— What is being asked —
Your response should consist of the records, reproduced exactly.

★ ★ ★ ★ ★ ★ ★

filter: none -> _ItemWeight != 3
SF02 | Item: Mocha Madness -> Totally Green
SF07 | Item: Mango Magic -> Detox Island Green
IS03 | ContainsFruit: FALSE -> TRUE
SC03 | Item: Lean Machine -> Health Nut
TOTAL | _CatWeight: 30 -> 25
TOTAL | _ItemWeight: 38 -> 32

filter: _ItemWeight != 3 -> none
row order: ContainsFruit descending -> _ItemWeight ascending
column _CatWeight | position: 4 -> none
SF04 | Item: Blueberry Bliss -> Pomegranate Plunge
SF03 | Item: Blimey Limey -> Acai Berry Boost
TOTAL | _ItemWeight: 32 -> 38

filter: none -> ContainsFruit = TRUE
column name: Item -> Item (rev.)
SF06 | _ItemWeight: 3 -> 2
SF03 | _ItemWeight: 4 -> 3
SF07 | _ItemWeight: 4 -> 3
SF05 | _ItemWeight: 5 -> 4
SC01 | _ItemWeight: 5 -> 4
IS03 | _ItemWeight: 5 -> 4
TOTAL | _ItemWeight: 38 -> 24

★ ★ ★ ★ ★ ★ ★

— Response for this exercise —
filter: none -> _ItemWeight != 3
SF02 | Item: Mocha Madness -> Totally Green
SF07 | Item: Mango Magic -> Detox Island Green
IS03 | ContainsFruit: FALSE -> TRUE
SC03 | Item: Lean Machine -> Health Nut
TOTAL | _CatWeight: 30 -> 25
TOTAL | _ItemWeight: 38 -> 32

filter: _ItemWeight != 3 -> none
row order: ContainsFruit descending -> _ItemWeight ascending
column _CatWeight | position: 4 -> none
SF04 | Item: Blueberry Bliss -> Pomegranate Plunge
SF03 | Item: Blimey Limey -> Acai Berry Boost
TOTAL | _ItemWeight: 32 -> 38

filter: none -> ContainsFruit = TRUE
column name: Item -> Item (rev.)
SF06 | _ItemWeight: 3 -> 2
SF03 | _ItemWeight: 4 -> 3
SF07 | _ItemWeight: 4 -> 3
SF05 | _ItemWeight: 5 -> 4
SC01 | _ItemWeight: 5 -> 4
IS03 | _ItemWeight: 5 -> 4
TOTAL | _ItemWeight: 38 -> 24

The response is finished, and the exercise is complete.